::: Material for this exercise

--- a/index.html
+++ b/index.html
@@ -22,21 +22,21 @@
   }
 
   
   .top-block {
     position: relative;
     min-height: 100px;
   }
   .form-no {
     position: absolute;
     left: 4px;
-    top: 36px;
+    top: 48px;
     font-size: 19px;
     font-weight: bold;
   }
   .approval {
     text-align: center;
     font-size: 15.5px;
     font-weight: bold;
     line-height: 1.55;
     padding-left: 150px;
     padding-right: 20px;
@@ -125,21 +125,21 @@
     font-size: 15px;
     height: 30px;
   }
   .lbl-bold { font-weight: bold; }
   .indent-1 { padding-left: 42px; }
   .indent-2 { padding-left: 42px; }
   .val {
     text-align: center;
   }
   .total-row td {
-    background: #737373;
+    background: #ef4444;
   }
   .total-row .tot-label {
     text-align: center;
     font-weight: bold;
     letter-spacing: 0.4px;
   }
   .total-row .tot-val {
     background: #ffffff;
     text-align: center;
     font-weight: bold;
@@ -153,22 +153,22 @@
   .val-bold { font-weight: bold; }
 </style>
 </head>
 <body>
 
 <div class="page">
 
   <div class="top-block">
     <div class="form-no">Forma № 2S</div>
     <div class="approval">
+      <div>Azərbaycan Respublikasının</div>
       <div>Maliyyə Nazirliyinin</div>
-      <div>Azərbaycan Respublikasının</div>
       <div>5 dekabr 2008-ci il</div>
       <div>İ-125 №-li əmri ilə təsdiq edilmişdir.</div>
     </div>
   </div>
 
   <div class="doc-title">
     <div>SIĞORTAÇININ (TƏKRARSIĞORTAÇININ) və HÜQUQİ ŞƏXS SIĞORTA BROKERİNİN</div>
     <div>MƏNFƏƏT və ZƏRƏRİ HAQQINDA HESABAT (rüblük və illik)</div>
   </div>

::::::

- Exercise aim
The reply should consist of the records, reproduced exactly.

- Reply
--- a/index.html
+++ b/index.html
@@ -22,21 +22,21 @@
   }
 
   
   .top-block {
     position: relative;
     min-height: 100px;
   }
   .form-no {
     position: absolute;
     left: 4px;
-    top: 36px;
+    top: 48px;
     font-size: 19px;
     font-weight: bold;
   }
   .approval {
     text-align: center;
     font-size: 15.5px;
     font-weight: bold;
     line-height: 1.55;
     padding-left: 150px;
     padding-right: 20px;
@@ -125,21 +125,21 @@
     font-size: 15px;
     height: 30px;
   }
   .lbl-bold { font-weight: bold; }
   .indent-1 { padding-left: 42px; }
   .indent-2 { padding-left: 42px; }
   .val {
     text-align: center;
   }
   .total-row td {
-    background: #737373;
+    background: #ef4444;
   }
   .total-row .tot-label {
     text-align: center;
     font-weight: bold;
     letter-spacing: 0.4px;
   }
   .total-row .tot-val {
     background: #ffffff;
     text-align: center;
     font-weight: bold;
@@ -153,22 +153,22 @@
   .val-bold { font-weight: bold; }
 </style>
 </head>
 <body>
 
 <div class="page">
 
   <div class="top-block">
     <div class="form-no">Forma № 2S</div>
     <div class="approval">
+      <div>Azərbaycan Respublikasının</div>
       <div>Maliyyə Nazirliyinin</div>
-      <div>Azərbaycan Respublikasının</div>
       <div>5 dekabr 2008-ci il</div>
       <div>İ-125 №-li əmri ilə təsdiq edilmişdir.</div>
     </div>
   </div>
 
   <div class="doc-title">
     <div>SIĞORTAÇININ (TƏKRARSIĞORTAÇININ) və HÜQUQİ ŞƏXS SIĞORTA BROKERİNİN</div>
     <div>MƏNFƏƏT və ZƏRƏRİ HAQQINDA HESABAT (rüblük və illik)</div>
   </div>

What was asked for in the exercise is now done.